What if a firm does not comply?

Firms can be fined up to 4% of their annual global turnover, or €20 million, for non-compliance.

Information for Motor Dealers

Is MotoNovo Finance a Data Controller or a Data Processor?

MotoNovo is a data controller and data processor at the same time for the data for which it is responsible.

Are Motor Dealers a Data Controller or a Data Processor?

Motor Dealers are data controllers for the data they hold in their own right, such as for their customer’s personal information when buying a vehicle, and for proposal data gathered by the motor dealer in the course of submitting a finance proposal to a finance company.

Motor Dealers are data processors for the data they hold as controller and for data they process for other parties, such as when a finance company asks the motor dealer to obtain additional information in respect of a finance proposal.

Where is Customer Data stored?

MotoNovo Finance stores personal information on our secure servers in our Newport Data Centre in an encrypted format.

Who has access to Customer Data?

Data is transferred outside the EEA in relation to certain functions, such as for anti-money laundering and terrorist financing screening; to our partner insurers to process insurance policy data; to our proposal application solution providers; to our securitisation partners for funding purposes and to credit reference agencies.

How long do we hold Customer Data?

MotoNovo will hold and process personal data as necessary to carry out our activities as a lender in the performance of a contract with the customer.   We will delete data when it is no longer necessary to hold it for our lawful purpose.

How is personal data protected?

MotoNovo’s access control rules are built based on the principle of separation of duties and least privilege.

All personal data stored in our infrastructure environment is encrypted at rest and in transit.

MotoNovo is ISO27001 compliant and takes customer data security with the utmost importance as our customers rely on us to process their data securely.  We are audited internally and externally annually, with penetration testing re-assessed, to ensure our information security management systems are compliant.

What are we doing regarding consumer rights?

The right to be informed

All applicants for finance will be provided with a summary online screen giving an overview of how MotoNovo will process their data.
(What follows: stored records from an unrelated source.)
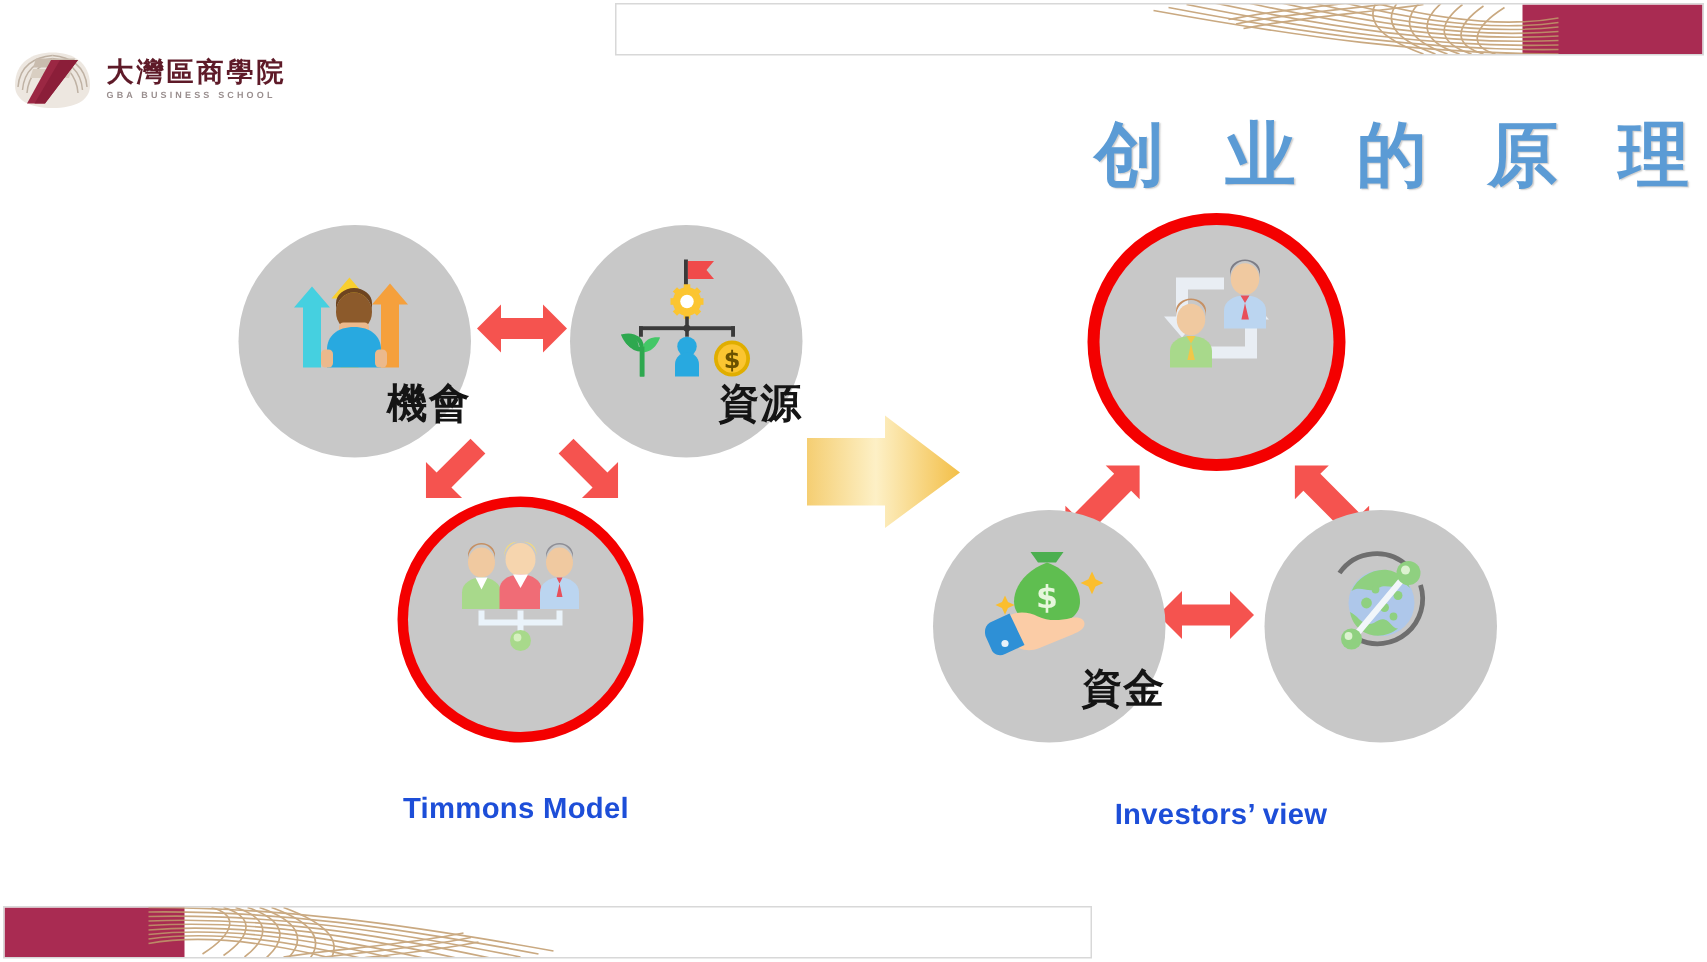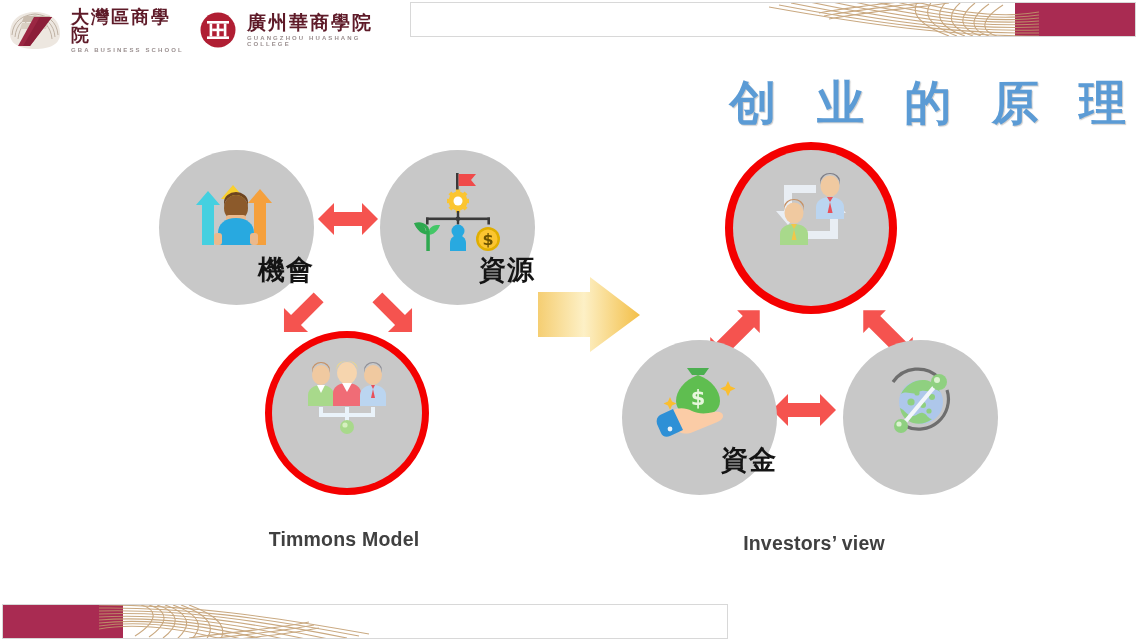--- a/index.html
+++ b/index.html
@@ -24,22 +24,22 @@
   .banner-crimson { position:absolute; background:#A92B52; top:0; height:100%; }
   #banner-top .banner-crimson    { right:0; width:120px; }
   #banner-bottom .banner-crimson { left:0;  width:120px; }
 
   .fan { position:absolute; top:0; height:100%; width:420px; }
   #banner-top .fan    { right:96px; }
   #banner-bottom .fan { left:96px; transform:scale(-1,-1); }
 
   
   #header-logos {
-    position:absolute; left:0; top:0; width:400px; height:60px;
-    display:flex; align-items:center; gap:6px; padding-left:6px;
+    position:absolute; left:0; top:15px; width:400px; height:60px;
+    display:flex; align-items:flex-end; gap:6px; padding-left:6px;
   }
   .logo-block { display:flex; align-items:center; gap:7px; }
   .logo-cn {
     font-family:"DejaVu Sans","Liberation Sans",sans-serif;
     color:#5e1a28; font-weight:bold; letter-spacing:2px; line-height:1;
   }
   .logo-en {
     font-size:6px; color:#9a8f8f; letter-spacing:2.1px;
     font-weight:bold; margin-top:3px; line-height:1;
   }
@@ -75,21 +75,21 @@
     letter-spacing:1px; line-height:1;
   }
   .ring {
     position:absolute; border-radius:50%;
     border:9px solid #F40000;
   }
 
   
   .caption {
     position:absolute; text-align:center;
-    font-size:19.5px; font-weight:bold; color:#404040;
+    font-size:19.5px; font-weight:bold; color:#1d4ed8;
     letter-spacing:.2px;
   }
 
   svg { display:block; overflow:visible; }
 </style>
 </head>
 <body>
 
 <div class="banner" id="banner-top">
   <div class="banner-crimson"></div>
@@ -170,40 +170,20 @@
           <path d="M34 9 L46 9 L24 38 L17 38 Z" fill="#8B1E39"></path>
         </g>
       </svg>
     </span>
     <span class="logo-block" style="flex-direction:column;align-items:flex-start;gap:0">
       <span class="logo-cn" id="gba-cn">大灣區商學院</span>
       <span class="logo-en">GBA BUSINESS SCHOOL</span>
     </span>
   </div>
 
-  <div class="logo-block" style="margin-left:6px">
-    <span>
-      <svg width="44" height="44" viewBox="0 0 44 44">
-        <circle cx="22" cy="22" r="21" fill="#ffffff"></circle>
-        <circle cx="22" cy="22" r="17.5" fill="#B01E33"></circle>
-        <g fill="#ffffff">
-          <rect x="11" y="13" width="22" height="2.6"></rect>
-          <rect x="11" y="28.4" width="22" height="2.6"></rect>
-          <rect x="13.6" y="15.6" width="2.6" height="12.8"></rect>
-          <rect x="27.8" y="15.6" width="2.6" height="12.8"></rect>
-          <rect x="16.2" y="20.6" width="11.6" height="2.6"></rect>
-          <rect x="20.7" y="15.6" width="2.6" height="12.8"></rect>
-        </g>
-      </svg>
-    </span>
-    <span class="logo-block" style="flex-direction:column;align-items:flex-start;gap:0">
-      <span class="logo-cn" id="hs-cn">廣州華商學院</span>
-      <span class="logo-en">GUANGZHOU HUASHANG COLLEGE</span>
-    </span>
-  </div>
 </div>
 
 <div id="page-title">创 业 的 原 理</div>
 
 <div id="diagram">
 
   <svg style="position:absolute;left:0;top:0;width:1138px;height:641px">
     <defs>
       <linearGradient id="yellowArrow" x1="0" y1="0" x2="1" y2="0">
         <stop offset="0" stop-color="#F5CE72"></stop>

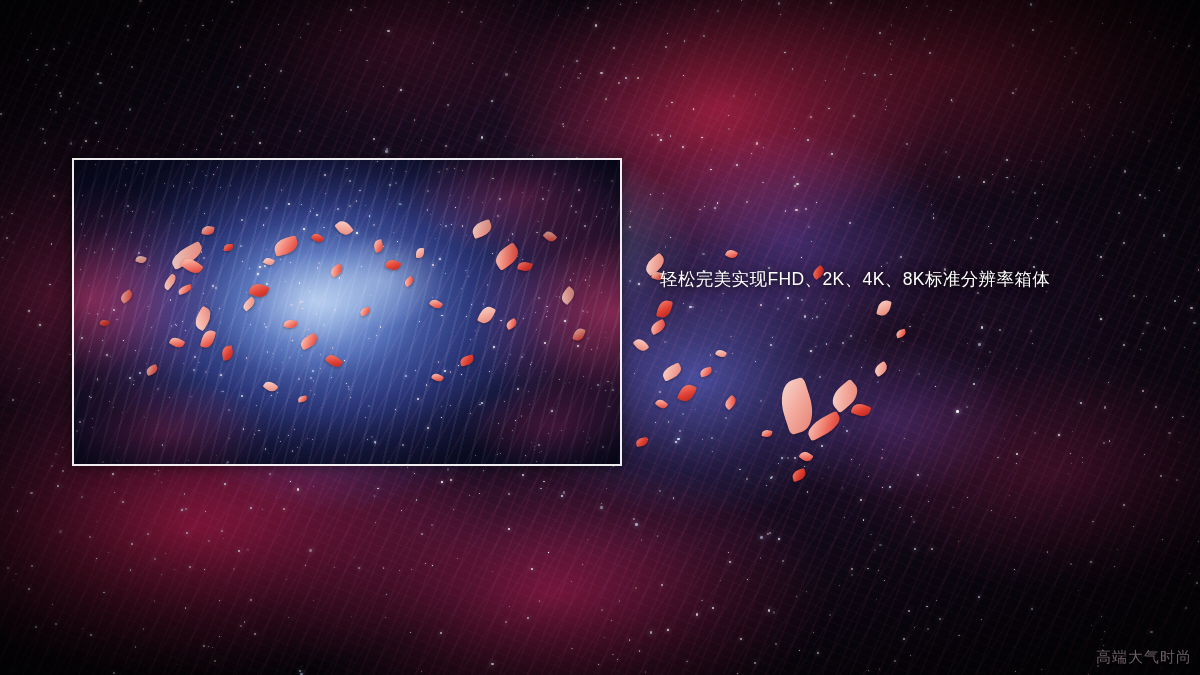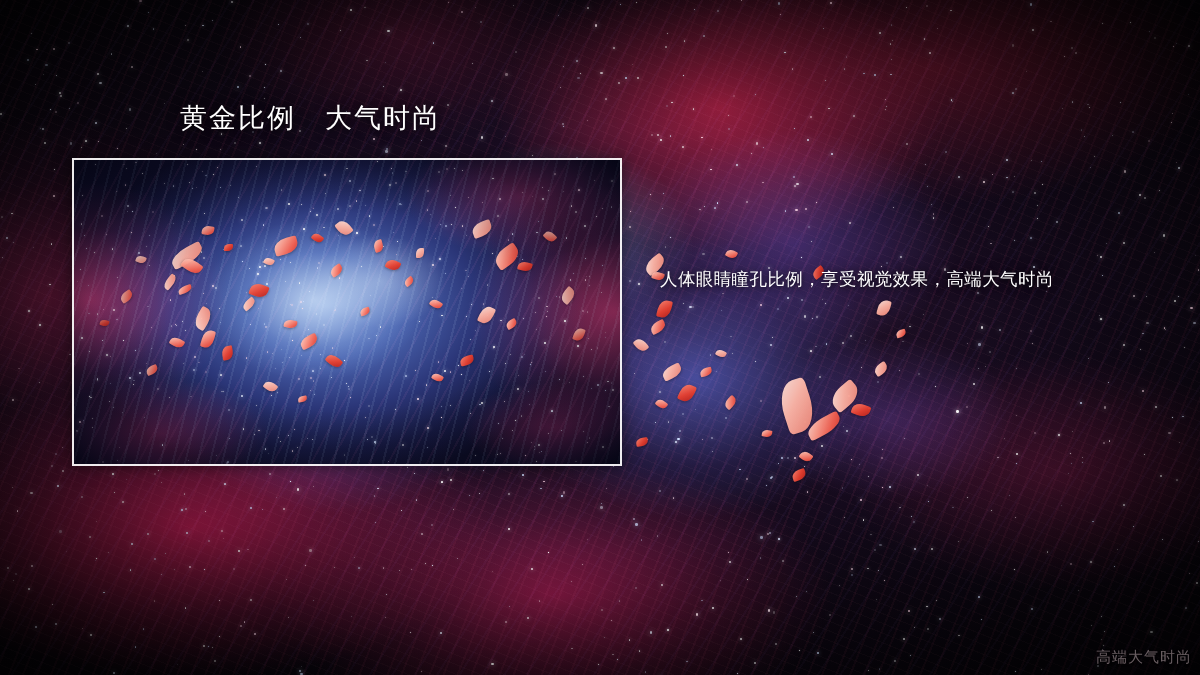--- a/index.html
+++ b/index.html
@@ -1545,20 +1545,19 @@
         <div class="petal pale" style="left:62px;top:96px;width:10px;height:7px;transform:rotate(20deg);opacity:0.95"></div>
         <div class="petal " style="left:46px;top:132px;width:13px;height:9px;transform:rotate(-35deg);opacity:0.95"></div>
         <div class="petal deep" style="left:26px;top:160px;width:9px;height:6px;transform:rotate(15deg);opacity:0.95"></div>
         <div class="petal " style="left:72px;top:206px;width:12px;height:8px;transform:rotate(-25deg);opacity:0.95"></div>
         <div class="petal pale" style="left:190px;top:222px;width:13px;height:9px;transform:rotate(35deg);opacity:0.95"></div>
         <div class="petal " style="left:224px;top:236px;width:9px;height:6px;transform:rotate(-10deg);opacity:0.95"></div>
       </div>
     <div class="inner-layer inner-vig"></div>
   </div>
 
-  <div id="title">黄金比例　大气时尚</div>
 
   <div id="body-text">
-    <div>人体眼睛瞳孔比例，享受视觉效果，高端大气时尚</div>
+    <div>轻松完美实现FHD、2K、4K、8K标准分辨率箱体</div>
   </div>
 
   <div id="watermark">高端大气时尚</div>
 </div>
 
 </body></html>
This will include a link to the full fair processing notice, which will give a detailed breakdown of how we will process their data, including a summary of the individual’s rights.

Motor Dealers will be required to supply a fair processing notice to their customers, detailing how they will hold and process the customer’s data at the earliest point in the customer relationship.

The right to erasure

MotoNovo will automatically delete customer data when there is no longer a lawful purpose to hold the data.  An individual has the right to request erasure (commonly referred to as the “right to be forgotten”). This right only applies where data is held longer that the lawful purpose.

The right of access

Individuals have the right to request a copy of all their computer-based and paper data and a firm has 30 days to supply the data. This is free of charge.  MotoNovo will provide the data in line with regulatory requirements.

The right to rectification

Where data is incorrect, we will correct it within one month.

The right to object to processing or restrict processing

An individual can request that a firm stops processing their personal data. This would be where the data is incorrect or outside the lawful purpose of holding and processing the data.

The right to intervention in an automated decision

Individuals have the right to request that the underwriting decision made by automated means, such as by a scorecard rule-set, is reviewed by a person.  They have 21 days to make the request and then MotoNovo would have another 21 days to respond.

The right to opt out of receiving marketing information

We will market our customers on the basis of our legitimate interest to let customers know about similar products and services that we offer, giving customers the right to opt-out of receiving this information.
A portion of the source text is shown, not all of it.